| WHAT YOU HAVE TO DO |
Pull out of the data below the stretch of lines bounded by the one containing "quote number: FN-98488 -> FN-90488" and the one containing "Désodorisant Voiture 3", both bounds included, unchanged.

--- SUPPLIED RECORDS Enclosed Below ---

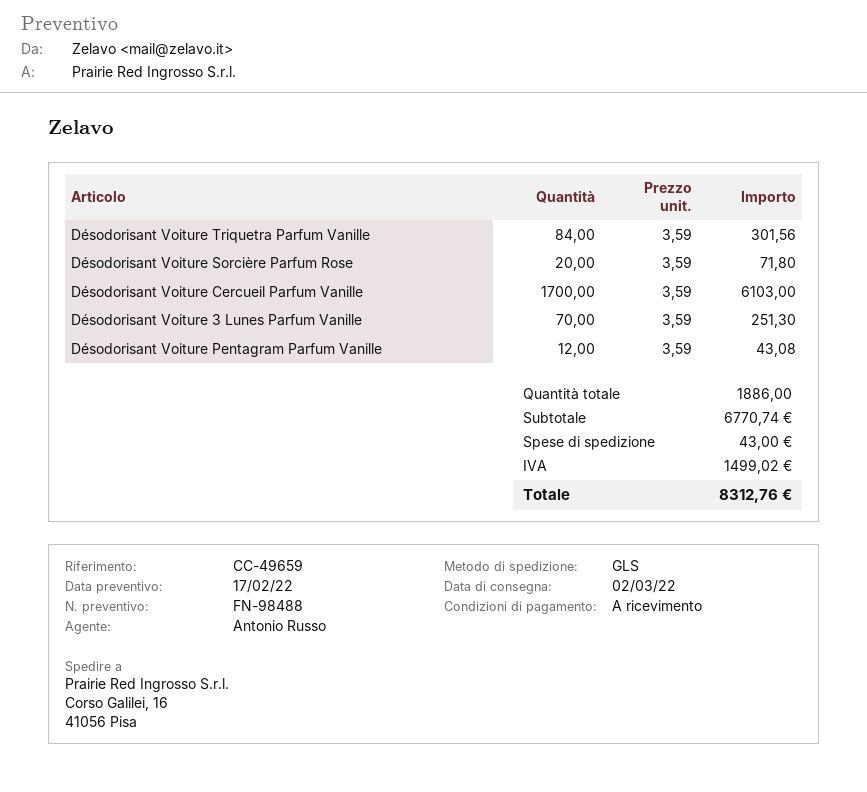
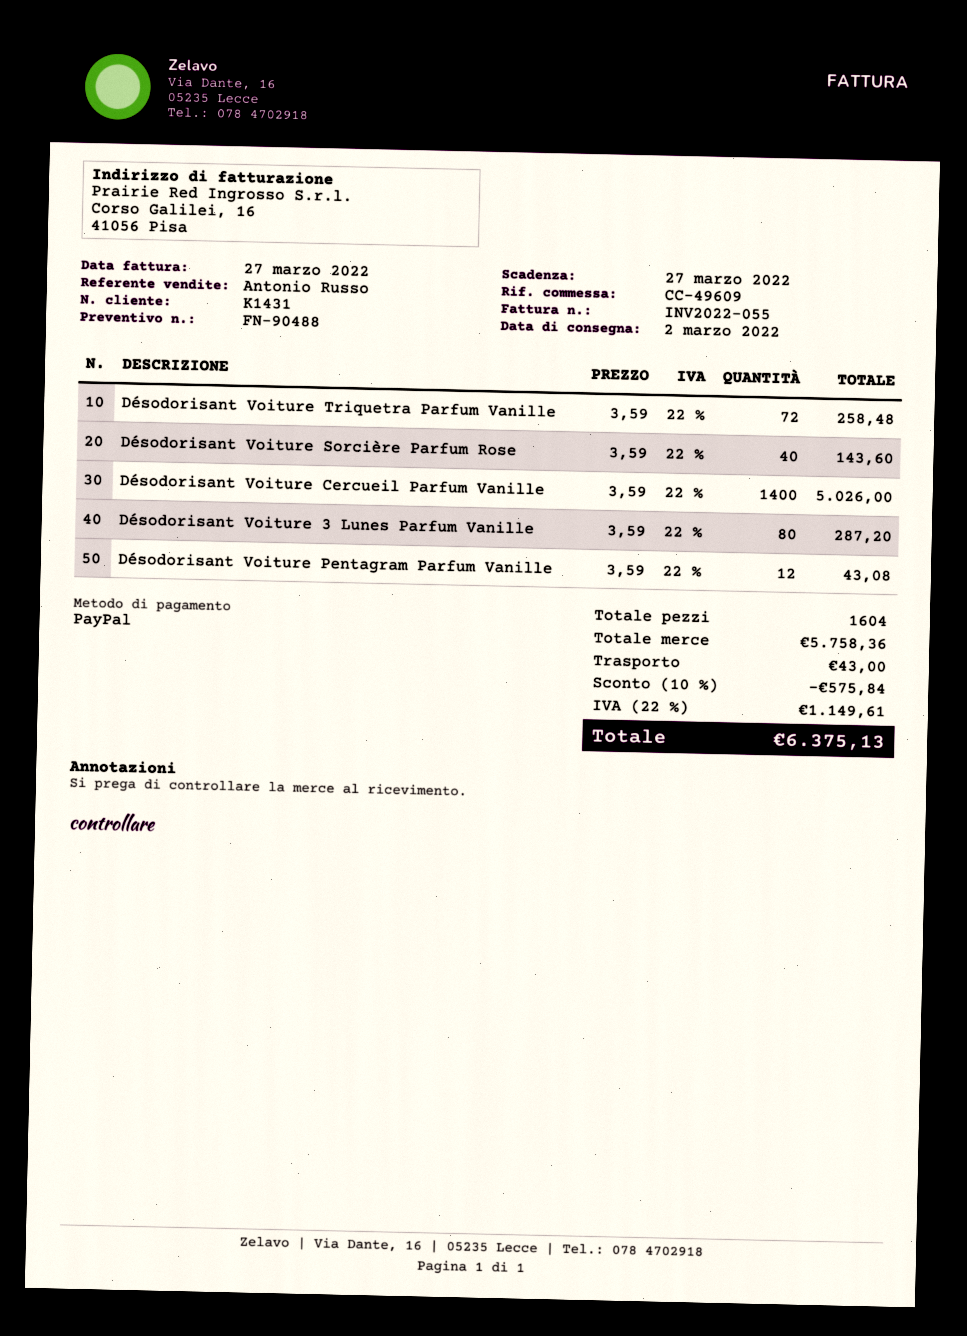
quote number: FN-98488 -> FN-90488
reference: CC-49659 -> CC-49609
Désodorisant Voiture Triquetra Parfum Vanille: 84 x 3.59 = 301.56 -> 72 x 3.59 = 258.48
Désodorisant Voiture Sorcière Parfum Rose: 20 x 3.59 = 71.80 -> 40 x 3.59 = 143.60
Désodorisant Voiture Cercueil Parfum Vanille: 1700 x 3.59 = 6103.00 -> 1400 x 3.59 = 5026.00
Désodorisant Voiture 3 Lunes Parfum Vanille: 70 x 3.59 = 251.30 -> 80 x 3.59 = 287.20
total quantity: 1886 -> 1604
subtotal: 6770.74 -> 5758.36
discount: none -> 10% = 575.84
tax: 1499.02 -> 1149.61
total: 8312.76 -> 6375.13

--- End of Enclosed SUPPLIED RECORDS ---
--- SUPPLIED RECORDS Enclosed Below ---

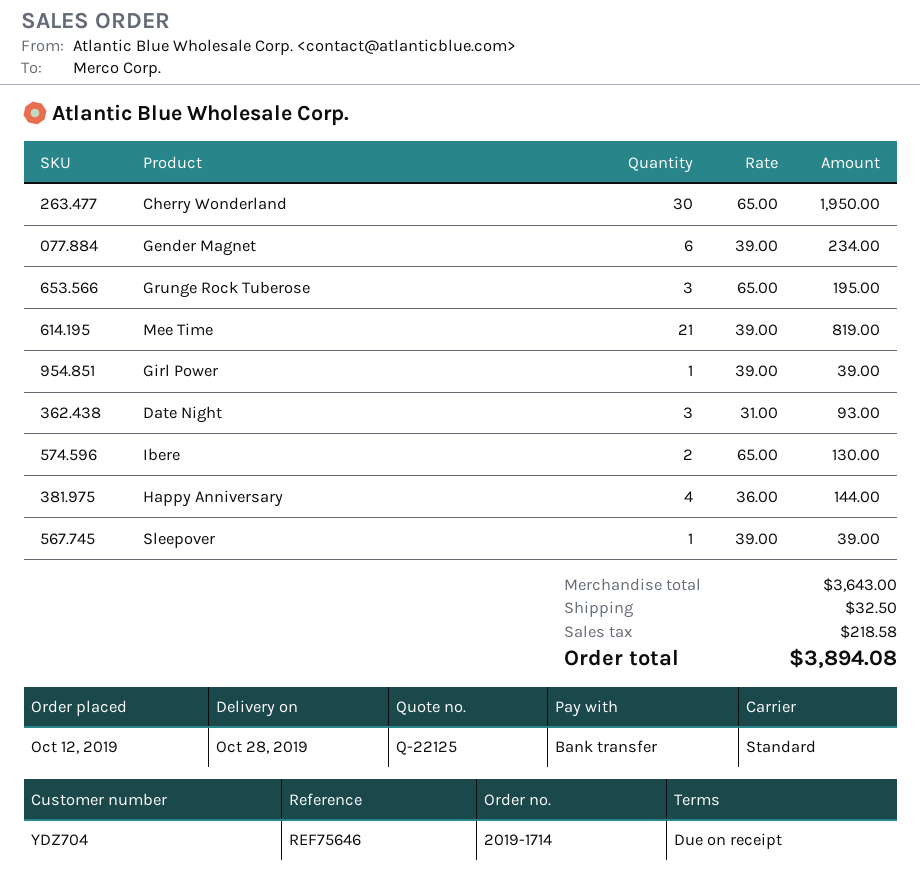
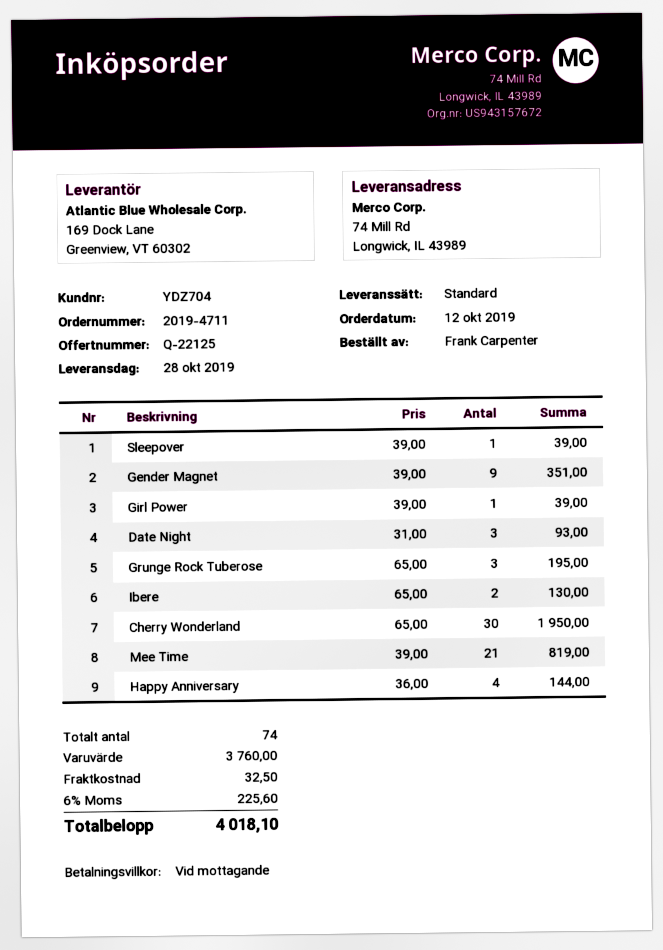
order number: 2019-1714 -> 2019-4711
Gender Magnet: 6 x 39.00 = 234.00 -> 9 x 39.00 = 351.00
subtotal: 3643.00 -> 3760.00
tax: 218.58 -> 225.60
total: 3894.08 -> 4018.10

--- End of Enclosed SUPPLIED RECORDS ---

| SOLVED EXERCISE |
quote number: FN-98488 -> FN-90488
reference: CC-49659 -> CC-49609
Désodorisant Voiture Triquetra Parfum Vanille: 84 x 3.59 = 301.56 -> 72 x 3.59 = 258.48
Désodorisant Voiture Sorcière Parfum Rose: 20 x 3.59 = 71.80 -> 40 x 3.59 = 143.60
Désodorisant Voiture Cercueil Parfum Vanille: 1700 x 3.59 = 6103.00 -> 1400 x 3.59 = 5026.00
Désodorisant Voiture 3 Lunes Parfum Vanille: 70 x 3.59 = 251.30 -> 80 x 3.59 = 287.20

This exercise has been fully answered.